**Exercise description**
From the records below, print only the part that opens with the line containing "17 | ict_index: 2.5 -> 2.6" and closes with the line containing "30 | dribbles: 0 -> 1"; omit the pictures.

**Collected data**
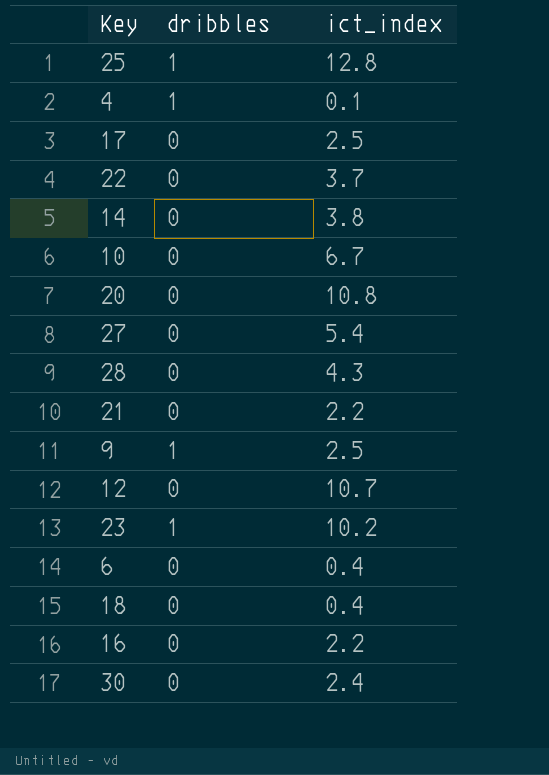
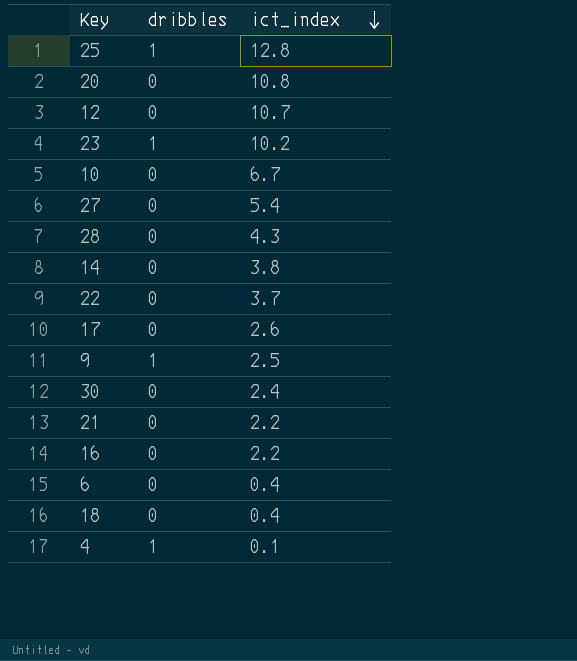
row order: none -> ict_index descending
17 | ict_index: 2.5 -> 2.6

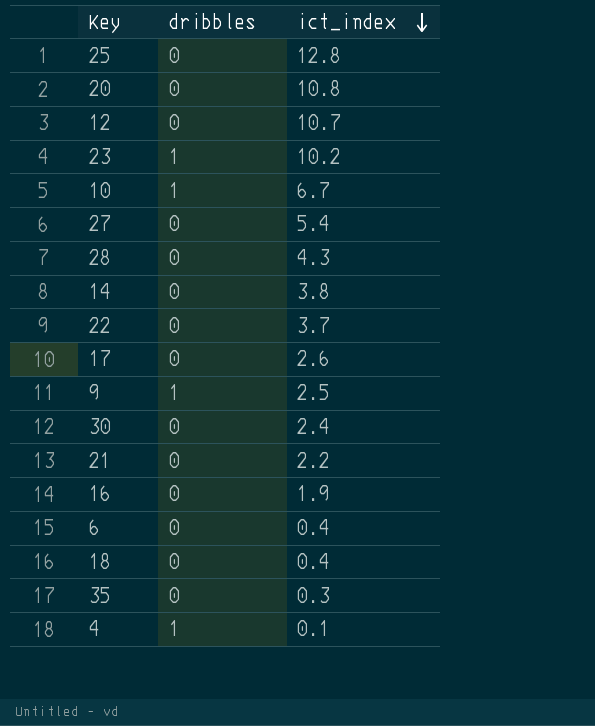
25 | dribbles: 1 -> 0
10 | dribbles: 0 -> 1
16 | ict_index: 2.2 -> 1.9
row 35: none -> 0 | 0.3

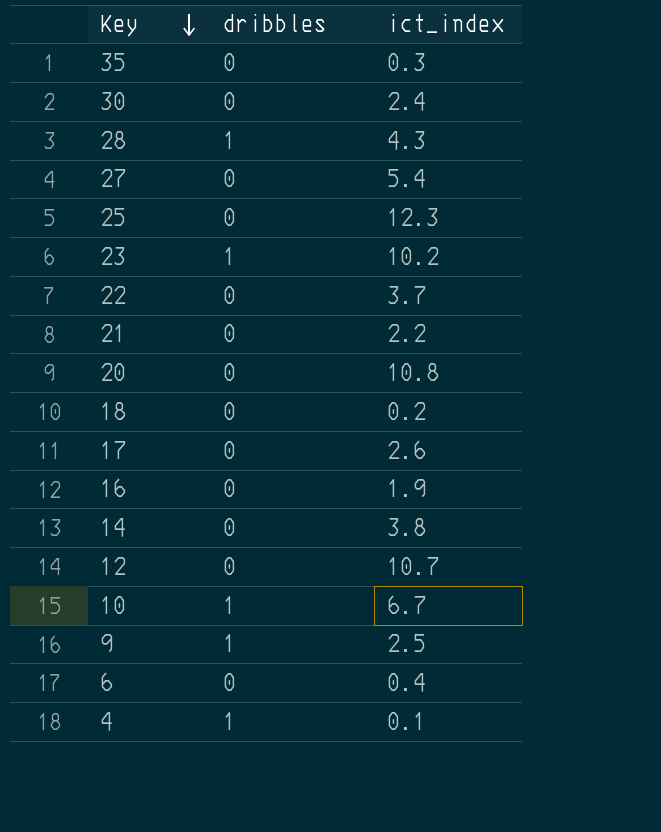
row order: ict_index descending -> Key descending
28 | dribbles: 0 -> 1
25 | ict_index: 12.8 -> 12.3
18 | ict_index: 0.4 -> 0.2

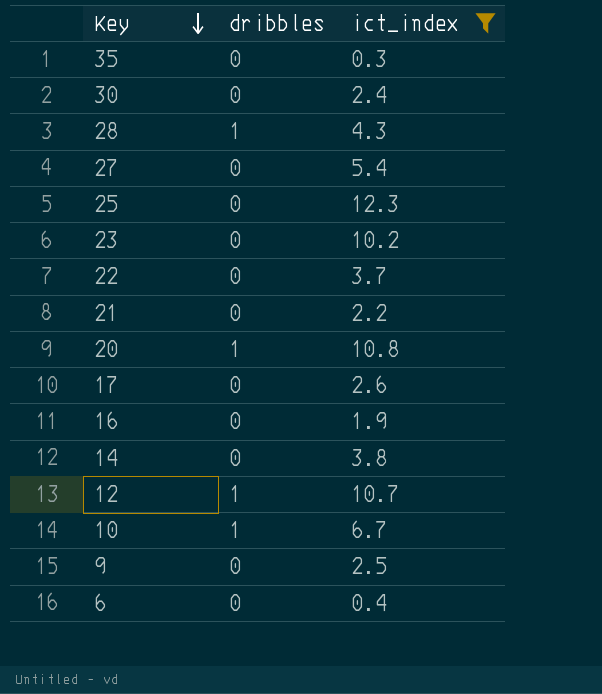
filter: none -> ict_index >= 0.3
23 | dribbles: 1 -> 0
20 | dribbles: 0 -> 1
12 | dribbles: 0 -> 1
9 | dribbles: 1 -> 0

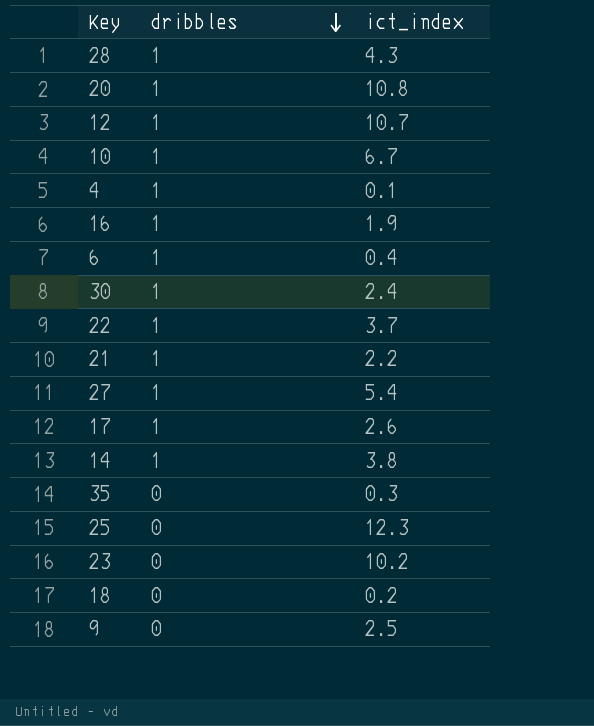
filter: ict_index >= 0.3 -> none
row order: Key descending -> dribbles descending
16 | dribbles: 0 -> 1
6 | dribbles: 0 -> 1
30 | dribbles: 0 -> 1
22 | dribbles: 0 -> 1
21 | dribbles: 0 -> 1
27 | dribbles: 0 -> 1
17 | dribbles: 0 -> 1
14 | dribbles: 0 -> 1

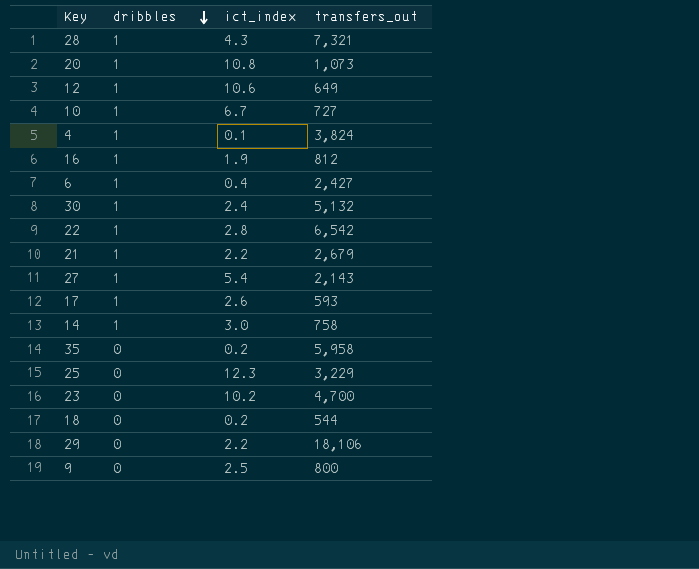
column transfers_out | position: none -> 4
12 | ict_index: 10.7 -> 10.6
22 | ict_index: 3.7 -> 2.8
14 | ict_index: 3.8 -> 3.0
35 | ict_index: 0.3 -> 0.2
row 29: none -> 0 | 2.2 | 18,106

**Your solution**
17 | ict_index: 2.5 -> 2.6

25 | dribbles: 1 -> 0
10 | dribbles: 0 -> 1
16 | ict_index: 2.2 -> 1.9
row 35: none -> 0 | 0.3

row order: ict_index descending -> Key descending
28 | dribbles: 0 -> 1
25 | ict_index: 12.8 -> 12.3
18 | ict_index: 0.4 -> 0.2

filter: none -> ict_index >= 0.3
23 | dribbles: 1 -> 0
20 | dribbles: 0 -> 1
12 | dribbles: 0 -> 1
9 | dribbles: 1 -> 0

filter: ict_index >= 0.3 -> none
row order: Key descending -> dribbles descending
16 | dribbles: 0 -> 1
6 | dribbles: 0 -> 1
30 | dribbles: 0 -> 1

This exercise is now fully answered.